Every record is to be duplicated exactly as it reads, without its images.

### Input material

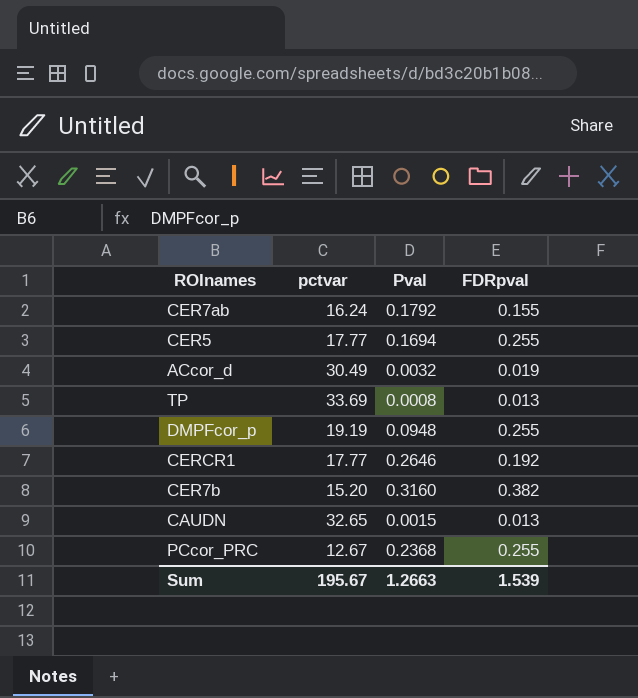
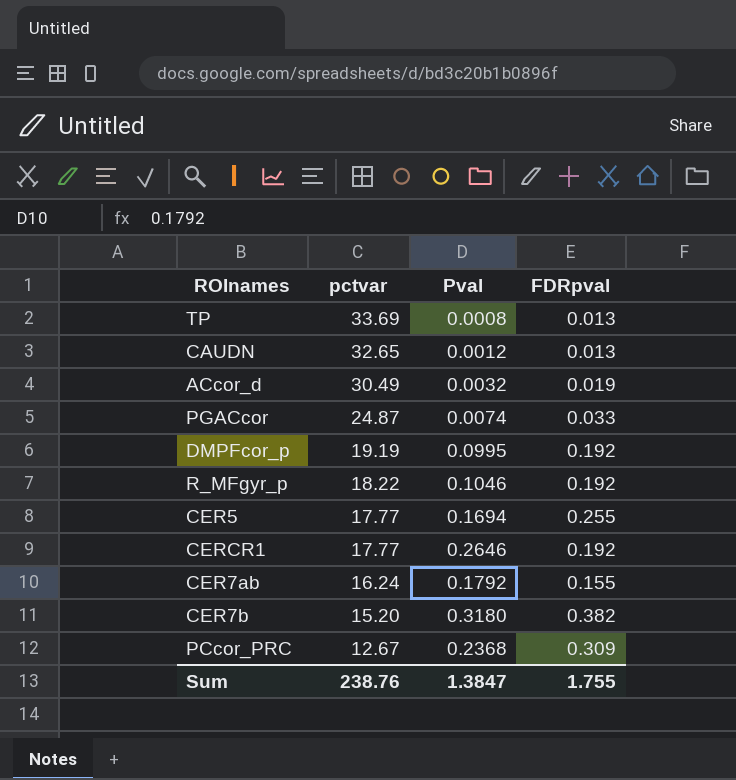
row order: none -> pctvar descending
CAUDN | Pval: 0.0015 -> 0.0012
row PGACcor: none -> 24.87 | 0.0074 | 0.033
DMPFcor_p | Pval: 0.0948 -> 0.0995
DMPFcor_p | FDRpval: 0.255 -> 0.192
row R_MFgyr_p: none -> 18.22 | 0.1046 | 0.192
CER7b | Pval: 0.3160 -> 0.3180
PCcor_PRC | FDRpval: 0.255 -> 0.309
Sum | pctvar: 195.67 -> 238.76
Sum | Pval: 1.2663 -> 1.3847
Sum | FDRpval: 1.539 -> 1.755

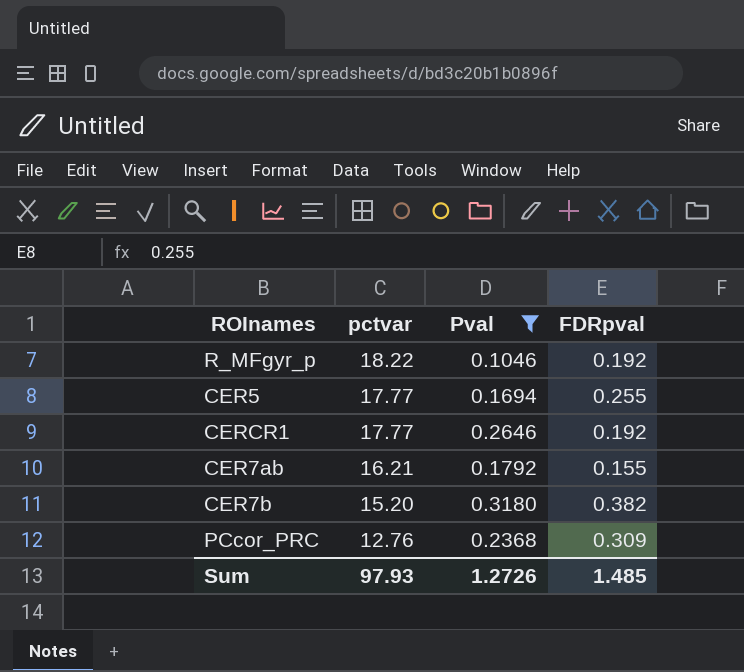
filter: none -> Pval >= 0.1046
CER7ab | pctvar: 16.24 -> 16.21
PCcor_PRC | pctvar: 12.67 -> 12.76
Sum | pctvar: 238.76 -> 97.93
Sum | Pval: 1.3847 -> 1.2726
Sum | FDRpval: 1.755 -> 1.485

######

**Output of the exercise**
row order: none -> pctvar descending
CAUDN | Pval: 0.0015 -> 0.0012
row PGACcor: none -> 24.87 | 0.0074 | 0.033
DMPFcor_p | Pval: 0.0948 -> 0.0995
DMPFcor_p | FDRpval: 0.255 -> 0.192
row R_MFgyr_p: none -> 18.22 | 0.1046 | 0.192
CER7b | Pval: 0.3160 -> 0.3180
PCcor_PRC | FDRpval: 0.255 -> 0.309
Sum | pctvar: 195.67 -> 238.76
Sum | Pval: 1.2663 -> 1.3847
Sum | FDRpval: 1.539 -> 1.755

filter: none -> Pval >= 0.1046
CER7ab | pctvar: 16.24 -> 16.21
PCcor_PRC | pctvar: 12.67 -> 12.76
Sum | pctvar: 238.76 -> 97.93
Sum | Pval: 1.3847 -> 1.2726
Sum | FDRpval: 1.755 -> 1.485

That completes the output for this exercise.